**REQUIREMENT:**
Each record below is to be copied exactly; the pictures are to be omitted.
☆ ☆ ☆ ☆
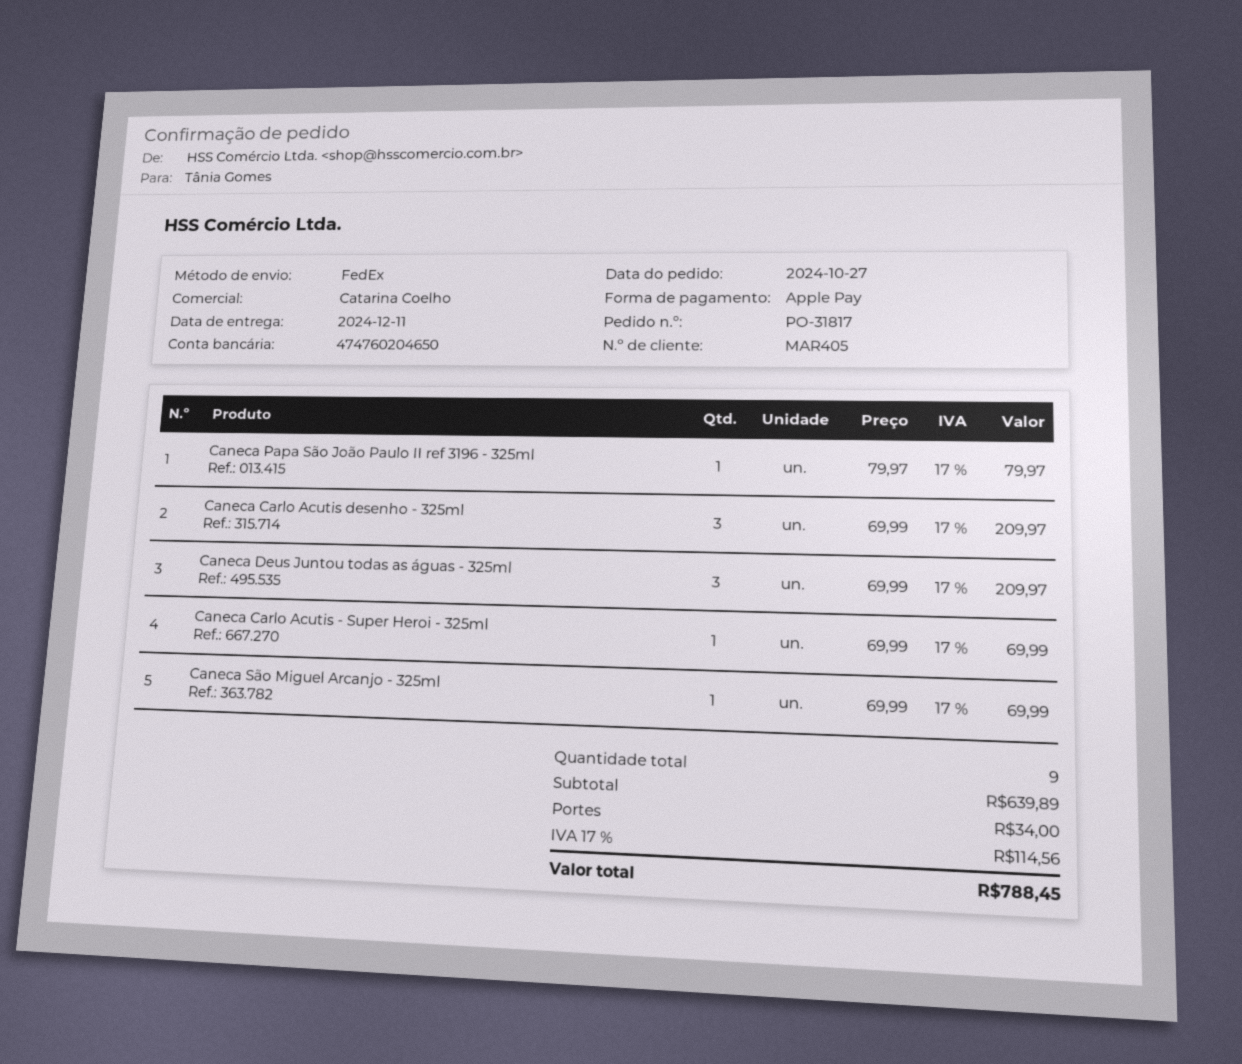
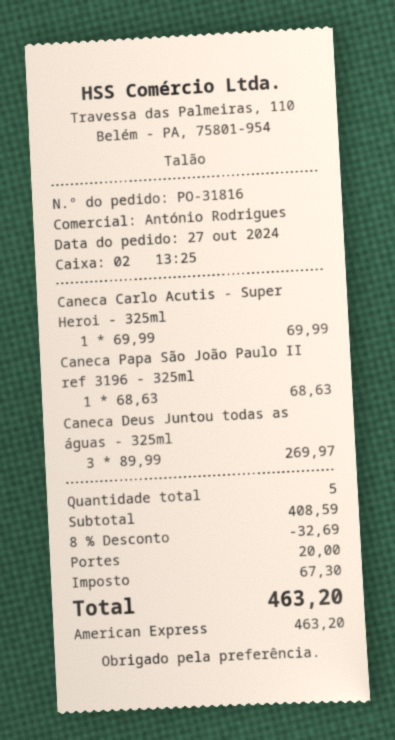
order number: PO-31817 -> PO-31816
sales rep: Catarina Coelho -> António Rodrigues
payment method: Apple Pay -> American Express
Caneca Papa São João Paulo II ref 3196 - 325ml: 1 x 79.97 = 79.97 -> 1 x 68.63 = 68.63
Caneca Carlo Acutis desenho - 325ml: 3 x 69.99 = 209.97 -> none
Caneca Deus Juntou todas as águas - 325ml: 3 x 69.99 = 209.97 -> 3 x 89.99 = 269.97
Caneca São Miguel Arcanjo - 325ml: 1 x 69.99 = 69.99 -> none
total quantity: 9 -> 5
subtotal: 639.89 -> 408.59
discount: none -> 8% = 32.69
shipping: 34.00 -> 20.00
tax: 114.56 -> 67.30
total: 788.45 -> 463.20

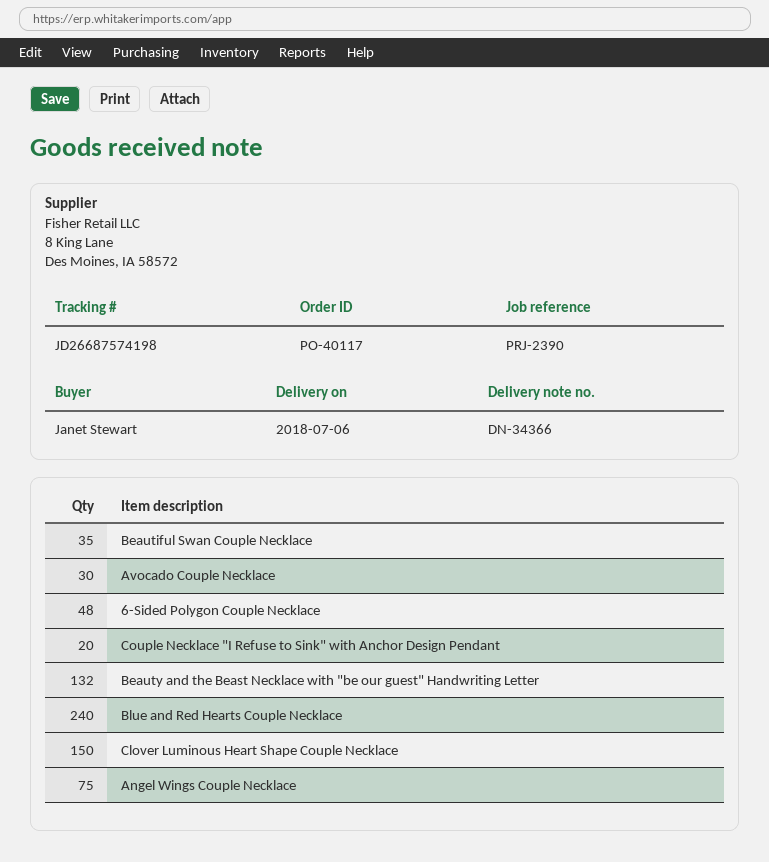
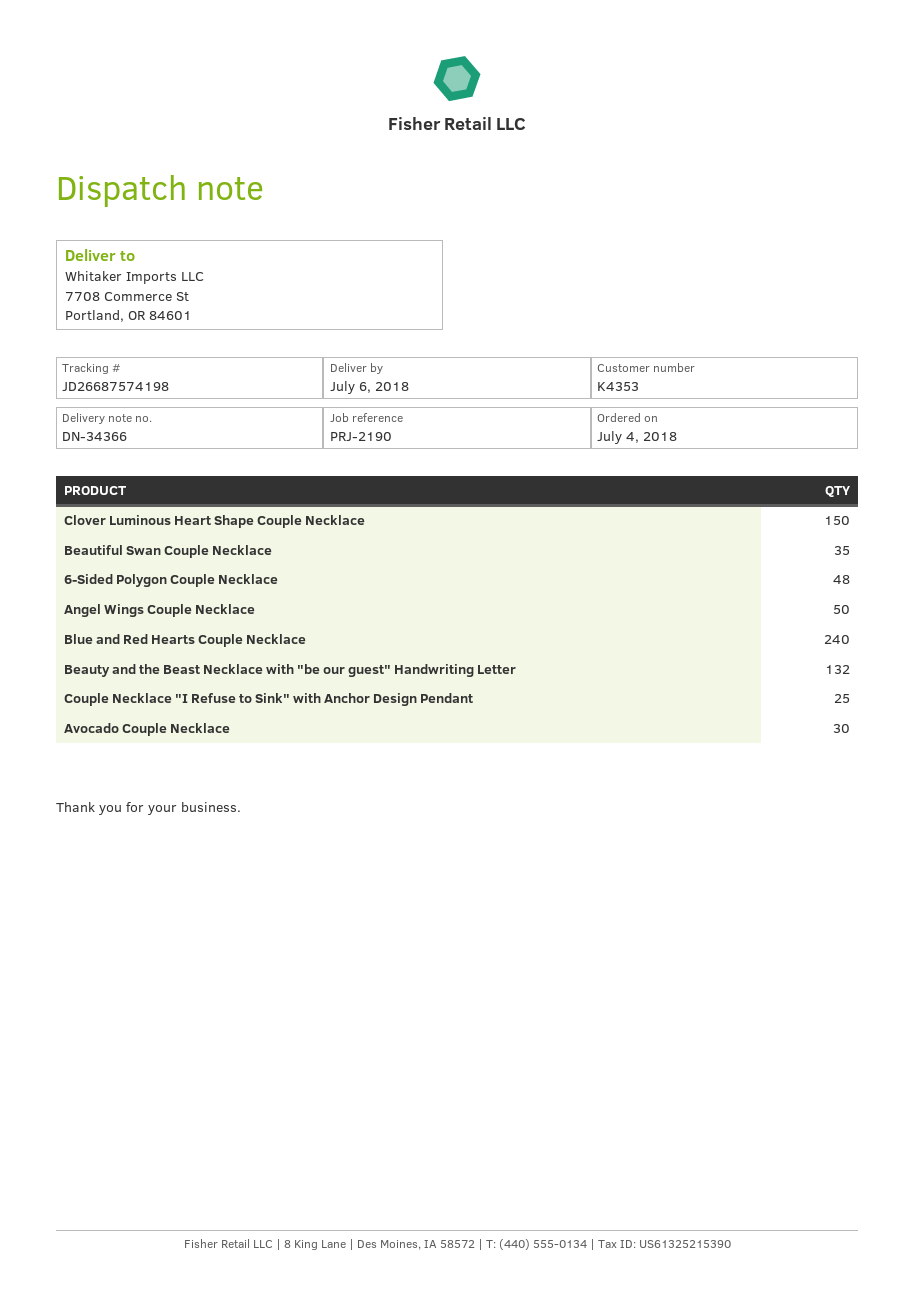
reference: PRJ-2390 -> PRJ-2190
Couple Necklace "I Refuse to Sink" with Anchor Design Pendant: 20 -> 25
Angel Wings Couple Necklace: 75 -> 50

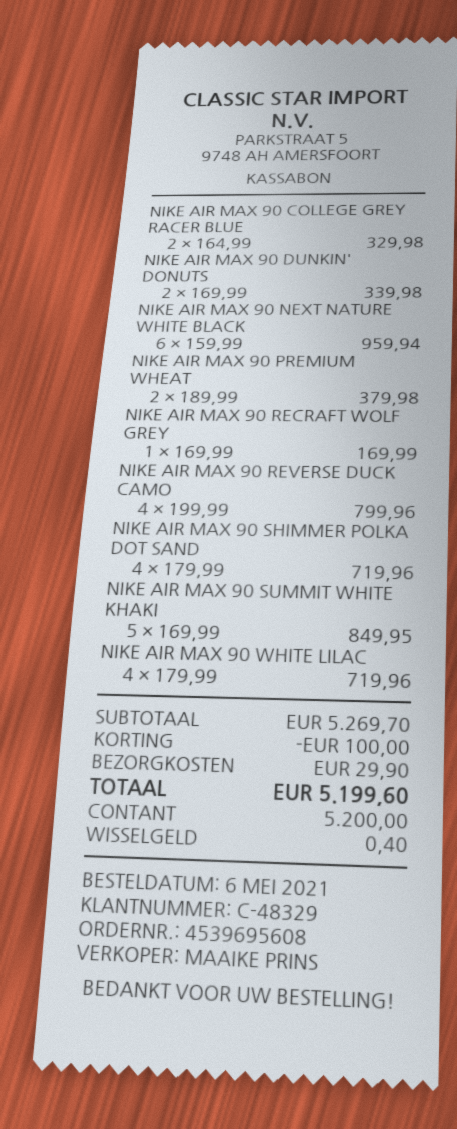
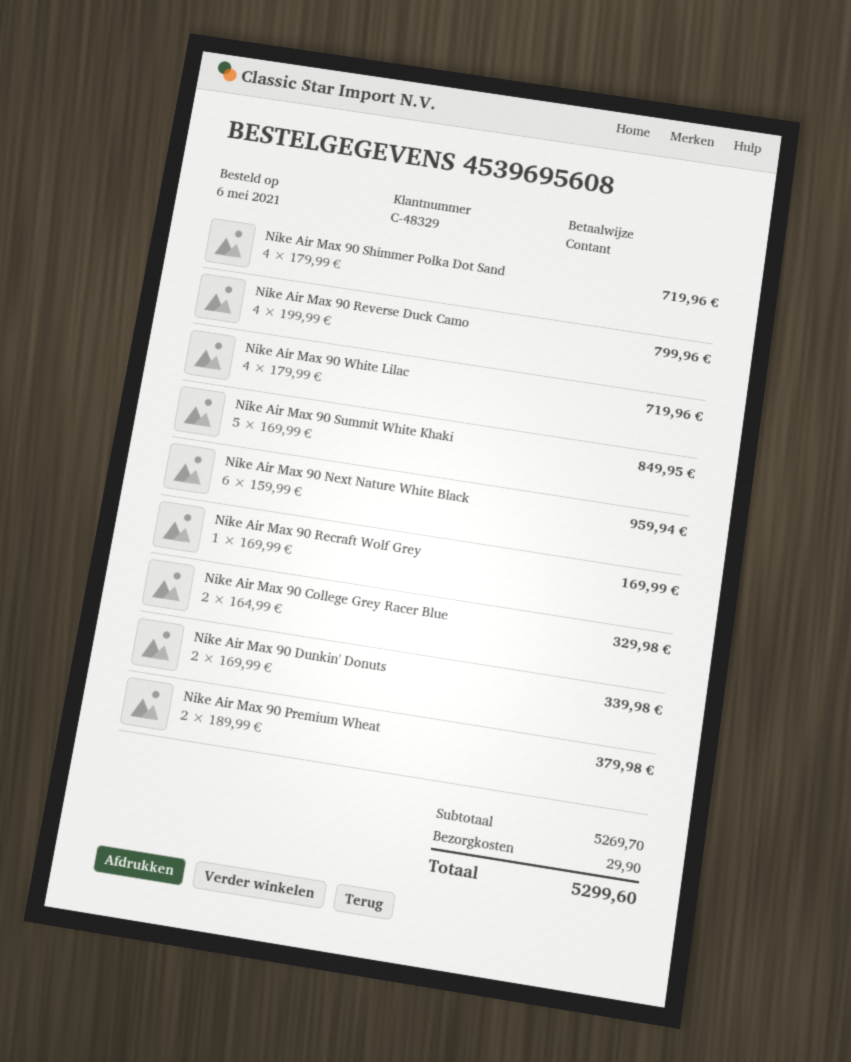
discount: 100.00 -> none
total: 5199.60 -> 5299.60

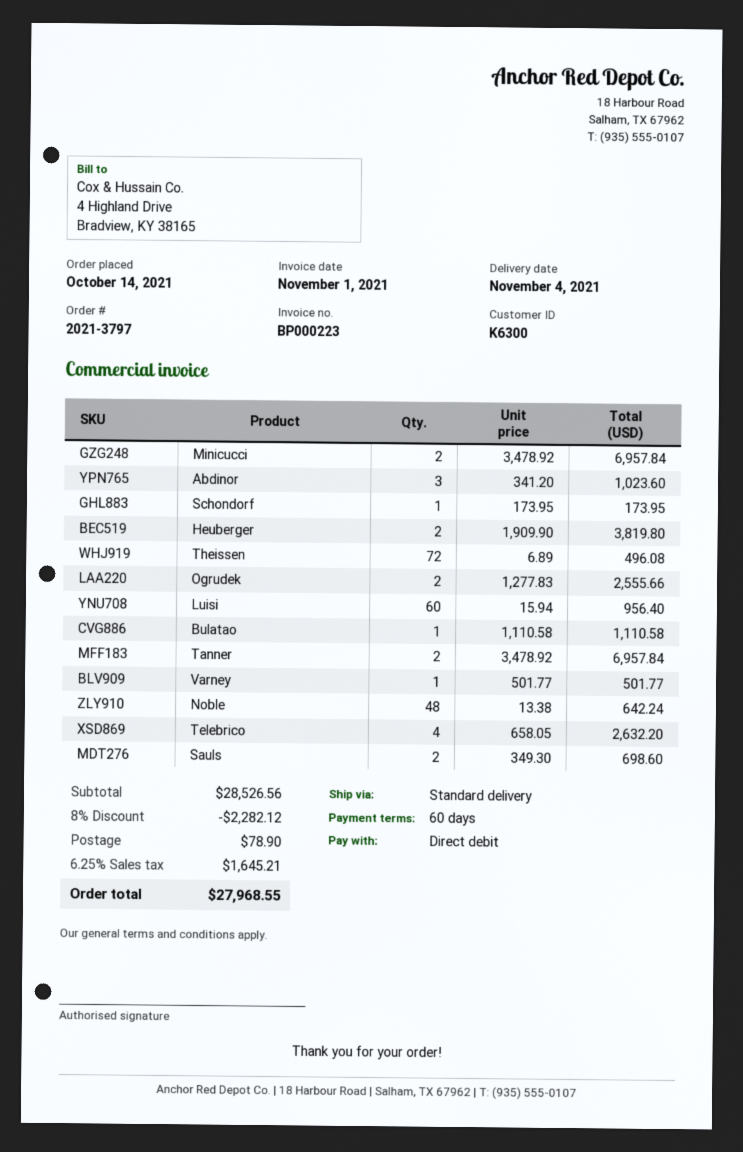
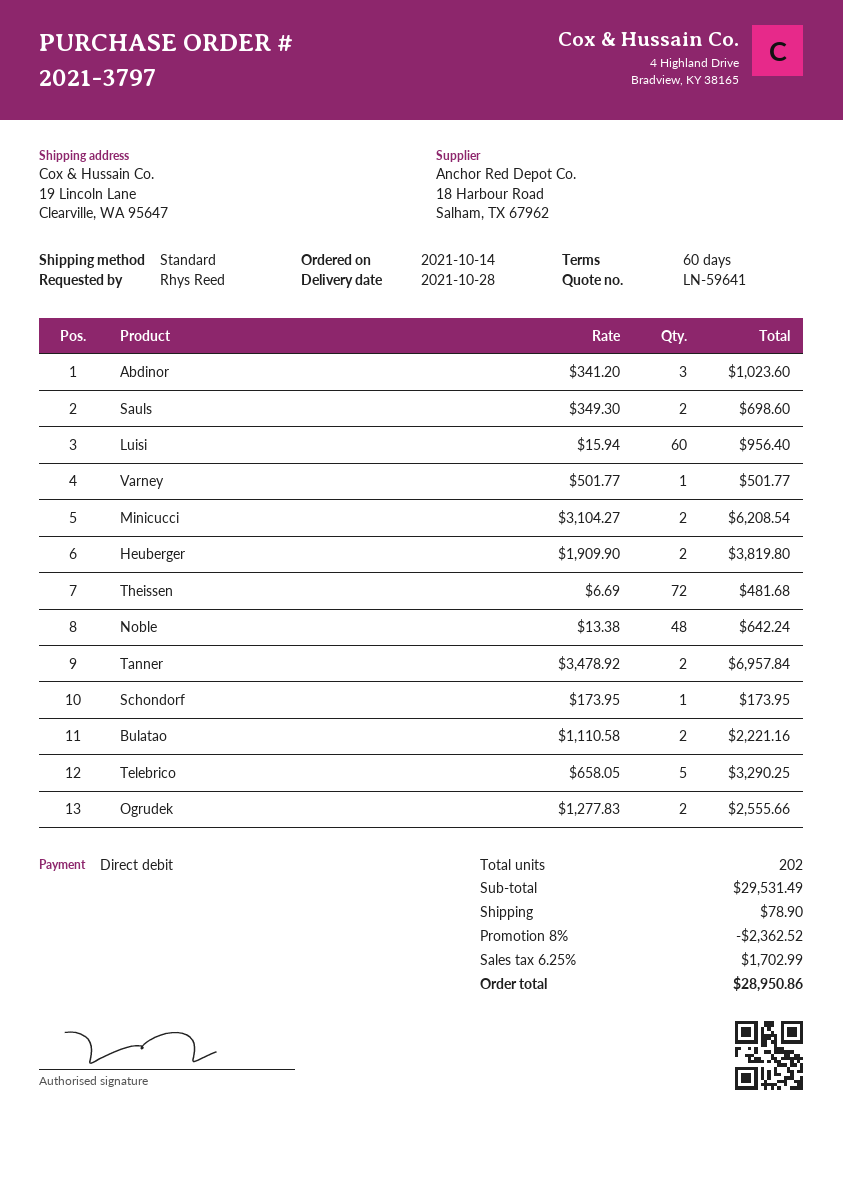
delivery date: 2021-11-04 -> 2021-10-28
Minicucci: 2 x 3478.92 = 6957.84 -> 2 x 3104.27 = 6208.54
Theissen: 72 x 6.89 = 496.08 -> 72 x 6.69 = 481.68
Bulatao: 1 x 1110.58 = 1110.58 -> 2 x 1110.58 = 2221.16
Telebrico: 4 x 658.05 = 2632.20 -> 5 x 658.05 = 3290.25
subtotal: 28526.56 -> 29531.49
discount: 8% = 2282.12 -> 8% = 2362.52
tax: 6.25% = 1645.21 -> 6.25% = 1702.99
total: 27968.55 -> 28950.86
☆ ☆ ☆ ☆
**ANSWER SPACE:**
order number: PO-31817 -> PO-31816
sales rep: Catarina Coelho -> António Rodrigues
payment method: Apple Pay -> American Express
Caneca Papa São João Paulo II ref 3196 - 325ml: 1 x 79.97 = 79.97 -> 1 x 68.63 = 68.63
Caneca Carlo Acutis desenho - 325ml: 3 x 69.99 = 209.97 -> none
Caneca Deus Juntou todas as águas - 325ml: 3 x 69.99 = 209.97 -> 3 x 89.99 = 269.97
Caneca São Miguel Arcanjo - 325ml: 1 x 69.99 = 69.99 -> none
total quantity: 9 -> 5
subtotal: 639.89 -> 408.59
discount: none -> 8% = 32.69
shipping: 34.00 -> 20.00
tax: 114.56 -> 67.30
total: 788.45 -> 463.20

reference: PRJ-2390 -> PRJ-2190
Couple Necklace "I Refuse to Sink" with Anchor Design Pendant: 20 -> 25
Angel Wings Couple Necklace: 75 -> 50

discount: 100.00 -> none
total: 5199.60 -> 5299.60

delivery date: 2021-11-04 -> 2021-10-28
Minicucci: 2 x 3478.92 = 6957.84 -> 2 x 3104.27 = 6208.54
Theissen: 72 x 6.89 = 496.08 -> 72 x 6.69 = 481.68
Bulatao: 1 x 1110.58 = 1110.58 -> 2 x 1110.58 = 2221.16
Telebrico: 4 x 658.05 = 2632.20 -> 5 x 658.05 = 3290.25
subtotal: 28526.56 -> 29531.49
discount: 8% = 2282.12 -> 8% = 2362.52
tax: 6.25% = 1645.21 -> 6.25% = 1702.99
total: 27968.55 -> 28950.86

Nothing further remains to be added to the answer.